EXERCISE DETAILS - Check each line below for "Northwest" and report how many have it, nothing else.

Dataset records
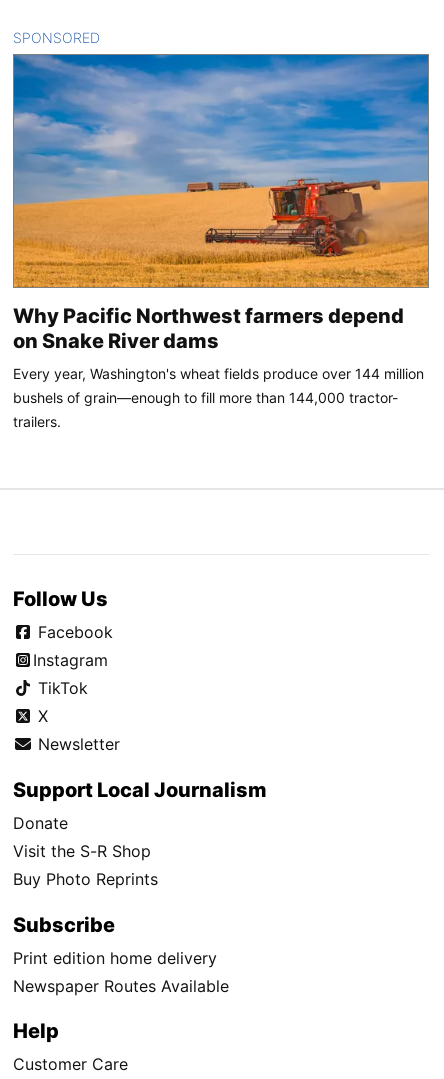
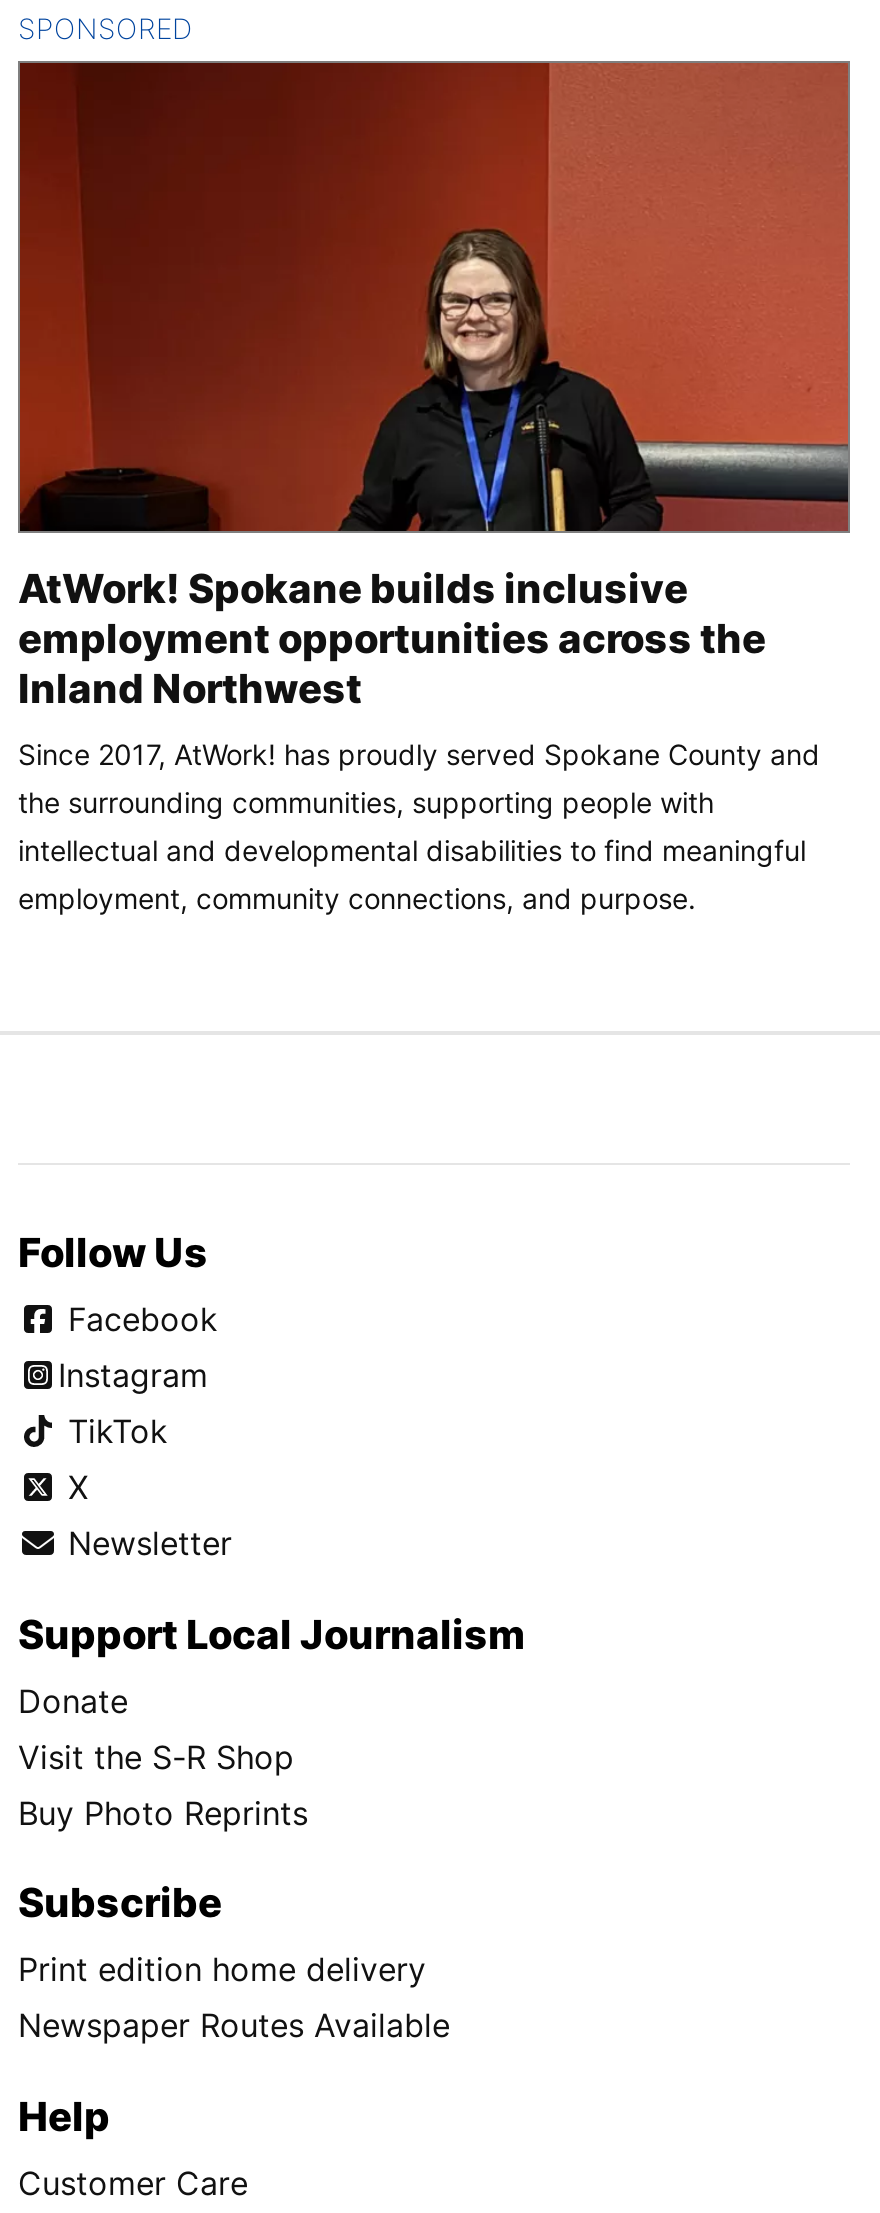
- [image]
- Why Pacific Northwest farmers depend
- on Snake River dams
+ [image]
+ AtWork! Spokane builds inclusive
+ employment opportunities across the
+ Inland Northwest

- Every year, Washington's wheat fields produce over 144 million
- bushels of grain—enough to fill more than 144,000 tractor-
- trailers.
+ Since 2017, AtWork! has proudly served Spokane County and
+ the surrounding communities, supporting people with
+ intellectual and developmental disabilities to find meaningful
+ employment, community connections, and purpose.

WRITTEN SOLUTION - 2